TASK REQUIREMENTS: Repeat exactly the lines below that lie between the line with "- After all, we" and the line with "- The levy Shachar", counting both of those lines as part of the answer.

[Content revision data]
----------------

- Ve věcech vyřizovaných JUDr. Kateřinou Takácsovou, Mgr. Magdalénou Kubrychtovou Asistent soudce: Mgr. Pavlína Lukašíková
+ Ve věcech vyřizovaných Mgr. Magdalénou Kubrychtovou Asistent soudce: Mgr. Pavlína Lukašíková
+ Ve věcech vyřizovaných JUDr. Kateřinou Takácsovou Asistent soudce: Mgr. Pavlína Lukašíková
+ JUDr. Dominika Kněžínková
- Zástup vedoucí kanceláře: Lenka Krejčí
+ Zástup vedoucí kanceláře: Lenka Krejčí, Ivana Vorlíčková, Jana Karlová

----------------

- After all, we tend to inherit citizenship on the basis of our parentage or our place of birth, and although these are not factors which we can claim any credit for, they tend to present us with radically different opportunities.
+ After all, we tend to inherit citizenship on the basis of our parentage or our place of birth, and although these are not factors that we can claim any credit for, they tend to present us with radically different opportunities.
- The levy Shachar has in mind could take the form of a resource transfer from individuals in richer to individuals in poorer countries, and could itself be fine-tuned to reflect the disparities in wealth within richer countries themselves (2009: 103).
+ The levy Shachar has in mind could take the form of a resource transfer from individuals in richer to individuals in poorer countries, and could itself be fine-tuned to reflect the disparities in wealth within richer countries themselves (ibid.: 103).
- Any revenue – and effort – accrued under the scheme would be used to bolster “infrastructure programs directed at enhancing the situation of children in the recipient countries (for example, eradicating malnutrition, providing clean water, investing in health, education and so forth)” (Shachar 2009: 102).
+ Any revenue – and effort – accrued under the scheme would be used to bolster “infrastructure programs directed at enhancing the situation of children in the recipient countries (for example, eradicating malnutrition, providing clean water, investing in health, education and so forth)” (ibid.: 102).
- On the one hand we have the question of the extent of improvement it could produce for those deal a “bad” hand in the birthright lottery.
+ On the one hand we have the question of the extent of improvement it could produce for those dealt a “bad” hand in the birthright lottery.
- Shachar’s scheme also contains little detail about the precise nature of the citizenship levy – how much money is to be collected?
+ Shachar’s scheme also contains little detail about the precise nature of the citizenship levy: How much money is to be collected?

----------------

SOLUTION BELOW:
- After all, we tend to inherit citizenship on the basis of our parentage or our place of birth, and although these are not factors which we can claim any credit for, they tend to present us with radically different opportunities.
+ After all, we tend to inherit citizenship on the basis of our parentage or our place of birth, and although these are not factors that we can claim any credit for, they tend to present us with radically different opportunities.
- The levy Shachar has in mind could take the form of a resource transfer from individuals in richer to individuals in poorer countries, and could itself be fine-tuned to reflect the disparities in wealth within richer countries themselves (2009: 103).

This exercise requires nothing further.